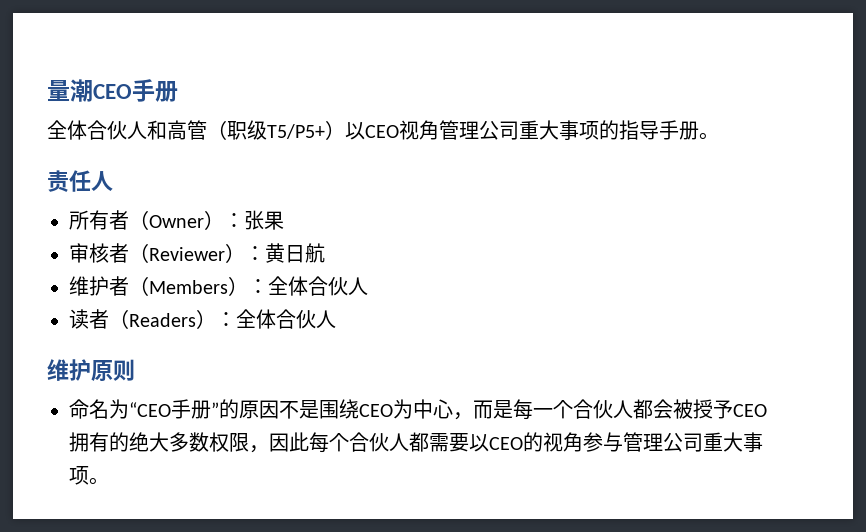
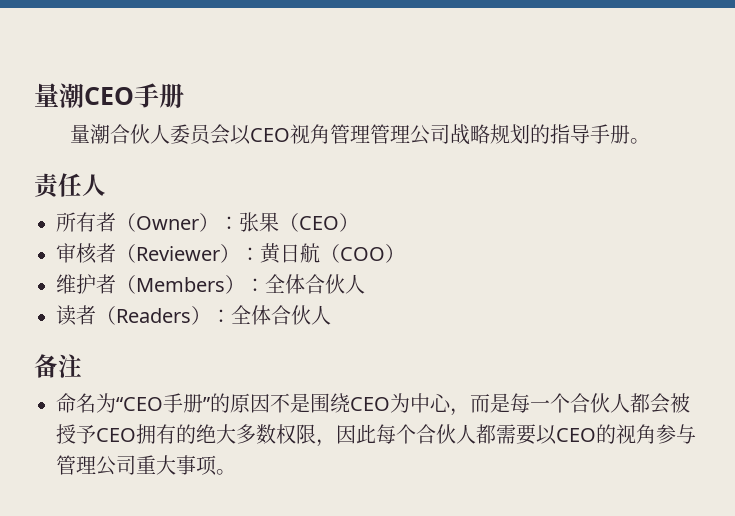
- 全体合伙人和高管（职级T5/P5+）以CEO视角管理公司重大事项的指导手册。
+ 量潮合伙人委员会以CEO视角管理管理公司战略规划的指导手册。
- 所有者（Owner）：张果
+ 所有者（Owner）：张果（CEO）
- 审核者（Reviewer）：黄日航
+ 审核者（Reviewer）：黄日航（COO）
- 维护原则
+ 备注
------------------------
Directions for this task
Working from the material above, transcribe it exactly while omitting pictures.

Response to this exercise
- 全体合伙人和高管（职级T5/P5+）以CEO视角管理公司重大事项的指导手册。
+ 量潮合伙人委员会以CEO视角管理管理公司战略规划的指导手册。
- 所有者（Owner）：张果
+ 所有者（Owner）：张果（CEO）
- 审核者（Reviewer）：黄日航
+ 审核者（Reviewer）：黄日航（COO）
- 维护原则
+ 备注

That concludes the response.